Interview

Stephan Oddos, créateur et dirigeant d'Oddos Buro et Trentotto, à Toulouse (31)

Chef d'entreprise avant ses 20 ans, ce patron de 42 ans, à la tête d'un groupe qui pèse 5,5 millions de CA, n'a rien perdu de l'ardeur de ses débuts. Exigeant avec les autres, il l'est aussi avec lui-même, en quête d'une amélioration continue.

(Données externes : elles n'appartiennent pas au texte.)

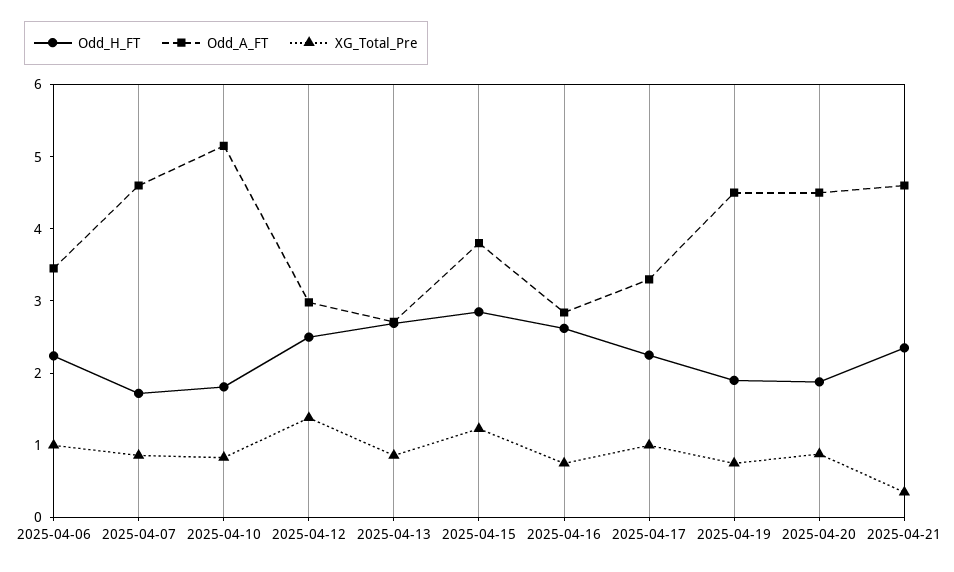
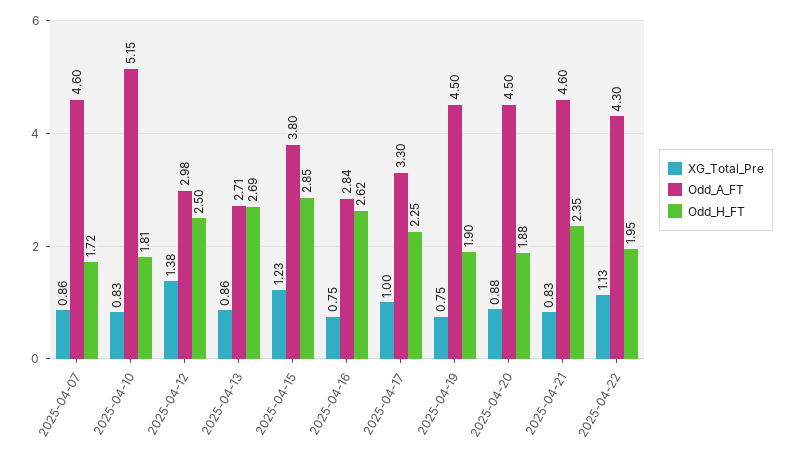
Odd_H_FT, 2025-04-06: 2.2 -> none
Odd_A_FT, 2025-04-06: 3.4 -> none
XG_Total_Pre, 2025-04-06: 1 -> none
XG_Total_Pre, 2025-04-21: 0.4 -> 0.83
XG_Total_Pre, 2025-04-22: none -> 1.13
Odd_A_FT, 2025-04-22: none -> 4.3
Odd_H_FT, 2025-04-22: none -> 1.95

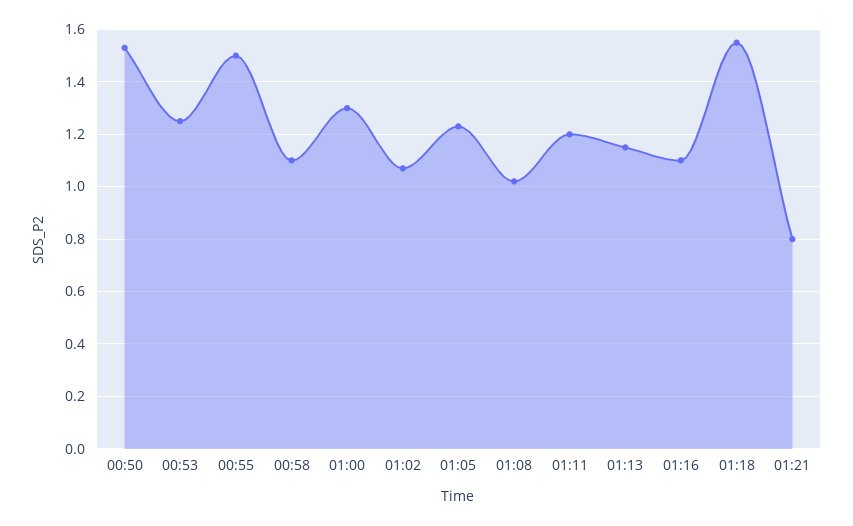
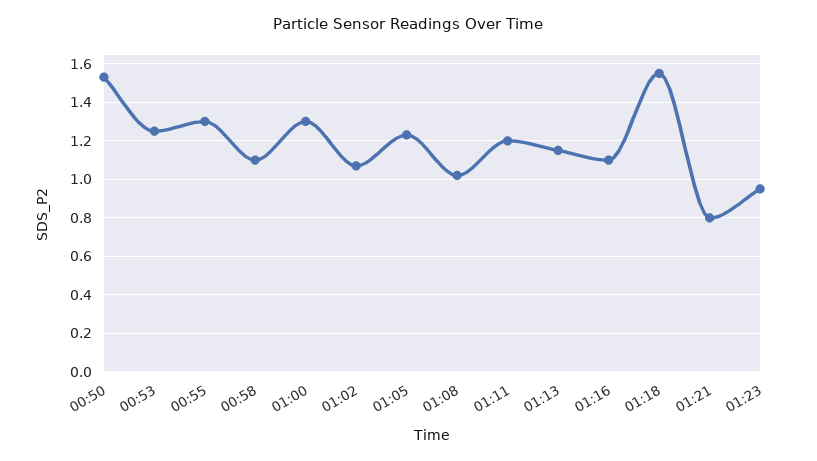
00:55: 1.5 -> 1.3
01:23: none -> 0.95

Stephan Oddos, créateur et dirigeant d'Oddos Buro et Trentotto, à Toulouse (31)

Le groupe Oddos réalise 5,5 millions de CA et emploie 27 personnes, réparties entre Oddos Buro et vos trois magasins Trentotto. Malgré cela, vous dites être resté un «petit commerçant».

Mon parcours a en fait été très influencé par ceux de mes deux grands-pères. L’un était industriel : il fabriquait et vendait des garde-boues qu’il exportait en Indochine pendant l’entre-deux-guerres ; l’autre était épicier. Une fois à la retraite, il s’est lancé dans la production de vin et l’organisation de grandes fêtes de villages. C’est d’ailleurs cet esprit que j’aime retrouver chaque année, avec la Balufête. Pour en revenir à la notion de «petit commerçant», je pense avoir gardé cette âme-là, qu’avaient déjà mes grands-parents : celle d’un marchand qui apporte un service à un client grâce à des produits. Une relation sacrée, qui apprend à rester humble et à se remettre en question constamment.

Qu’entendez-vous par là ?

Le marchand, c’est un mélange entre l’épicier qui devait avoir tout en stock et, grâce à un formidable étalage, susciter l’envie immédiate et l’industriel qui, une fois son garde-boue fabriqué, devait se préoccuper de la logistique pour l’acheminer jusqu’au client. Dans le commerce, toutes les étapes sont importantes, de l’amont à l’aval de la vente. Quant au client, j’ai l’habitude de dire que le seul boss de notre groupe c’est lui ! Ce qui n’implique pas pour autant de devenir son esclave. C’est lui qui donne le ton de la relation marchande et nous sommes là pour trouver une solution intelligente à son besoin, qu’il s’agisse d’aménager son habitat ou son espace de travail. Enfin, le produit. Ce qui me fascine, c’est son côté ingénieux. Encore faut-il prendre le temps d’expliquer à ses vendeurs le pourquoi du comment de ce produit et ne pas se contenter de lui donner une plaquette pour seul argumentaire…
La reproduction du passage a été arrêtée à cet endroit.